> _The problem_: The answer must be a single number: how many lines of the records below hold the word "version".
::: Data records :::
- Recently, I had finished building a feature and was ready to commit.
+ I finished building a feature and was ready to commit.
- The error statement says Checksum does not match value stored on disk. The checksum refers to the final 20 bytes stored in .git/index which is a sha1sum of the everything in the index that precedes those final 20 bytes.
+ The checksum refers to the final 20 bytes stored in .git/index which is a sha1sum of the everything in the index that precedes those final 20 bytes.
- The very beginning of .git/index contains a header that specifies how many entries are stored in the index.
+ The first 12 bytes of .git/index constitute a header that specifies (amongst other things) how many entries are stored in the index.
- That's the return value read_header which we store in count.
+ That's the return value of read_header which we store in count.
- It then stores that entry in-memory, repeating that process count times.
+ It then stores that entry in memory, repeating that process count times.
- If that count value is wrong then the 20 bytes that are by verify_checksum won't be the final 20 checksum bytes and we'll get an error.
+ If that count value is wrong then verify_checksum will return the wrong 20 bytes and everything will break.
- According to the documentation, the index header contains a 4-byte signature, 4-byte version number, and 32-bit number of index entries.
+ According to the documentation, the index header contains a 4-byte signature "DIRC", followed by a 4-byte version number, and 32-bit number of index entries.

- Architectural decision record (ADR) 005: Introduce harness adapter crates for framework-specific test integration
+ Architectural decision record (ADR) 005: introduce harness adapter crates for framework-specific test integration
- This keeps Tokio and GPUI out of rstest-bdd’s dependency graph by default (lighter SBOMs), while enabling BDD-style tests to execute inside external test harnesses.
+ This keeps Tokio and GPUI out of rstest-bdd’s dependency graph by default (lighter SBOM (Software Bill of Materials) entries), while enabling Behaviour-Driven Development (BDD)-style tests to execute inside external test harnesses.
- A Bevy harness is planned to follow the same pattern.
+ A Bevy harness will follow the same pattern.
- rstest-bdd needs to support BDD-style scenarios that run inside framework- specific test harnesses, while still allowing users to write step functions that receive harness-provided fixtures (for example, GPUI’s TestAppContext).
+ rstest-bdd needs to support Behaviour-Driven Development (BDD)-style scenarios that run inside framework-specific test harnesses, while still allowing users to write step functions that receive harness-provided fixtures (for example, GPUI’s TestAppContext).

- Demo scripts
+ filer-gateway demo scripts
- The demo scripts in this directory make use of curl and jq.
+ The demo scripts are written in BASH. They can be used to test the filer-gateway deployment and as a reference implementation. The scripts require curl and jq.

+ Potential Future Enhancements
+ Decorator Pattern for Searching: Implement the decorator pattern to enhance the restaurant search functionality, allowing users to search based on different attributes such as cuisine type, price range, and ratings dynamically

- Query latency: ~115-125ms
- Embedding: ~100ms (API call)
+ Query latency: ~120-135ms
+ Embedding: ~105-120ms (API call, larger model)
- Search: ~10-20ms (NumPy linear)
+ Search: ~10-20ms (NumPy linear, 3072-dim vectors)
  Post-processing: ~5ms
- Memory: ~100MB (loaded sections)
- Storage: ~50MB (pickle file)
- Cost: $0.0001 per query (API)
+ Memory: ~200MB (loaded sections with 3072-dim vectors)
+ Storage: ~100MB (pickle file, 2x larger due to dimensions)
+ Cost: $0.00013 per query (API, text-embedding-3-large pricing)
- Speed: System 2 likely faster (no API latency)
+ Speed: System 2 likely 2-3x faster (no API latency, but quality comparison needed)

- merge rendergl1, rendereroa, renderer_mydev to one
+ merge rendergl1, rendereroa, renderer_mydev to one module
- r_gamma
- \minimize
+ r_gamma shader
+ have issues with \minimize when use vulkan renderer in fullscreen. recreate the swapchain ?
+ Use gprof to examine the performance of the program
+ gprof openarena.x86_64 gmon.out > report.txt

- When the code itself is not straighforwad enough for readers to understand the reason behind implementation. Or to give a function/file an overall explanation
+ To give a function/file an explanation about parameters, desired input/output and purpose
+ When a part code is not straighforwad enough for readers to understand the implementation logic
:::
> _Answer to this task_: 2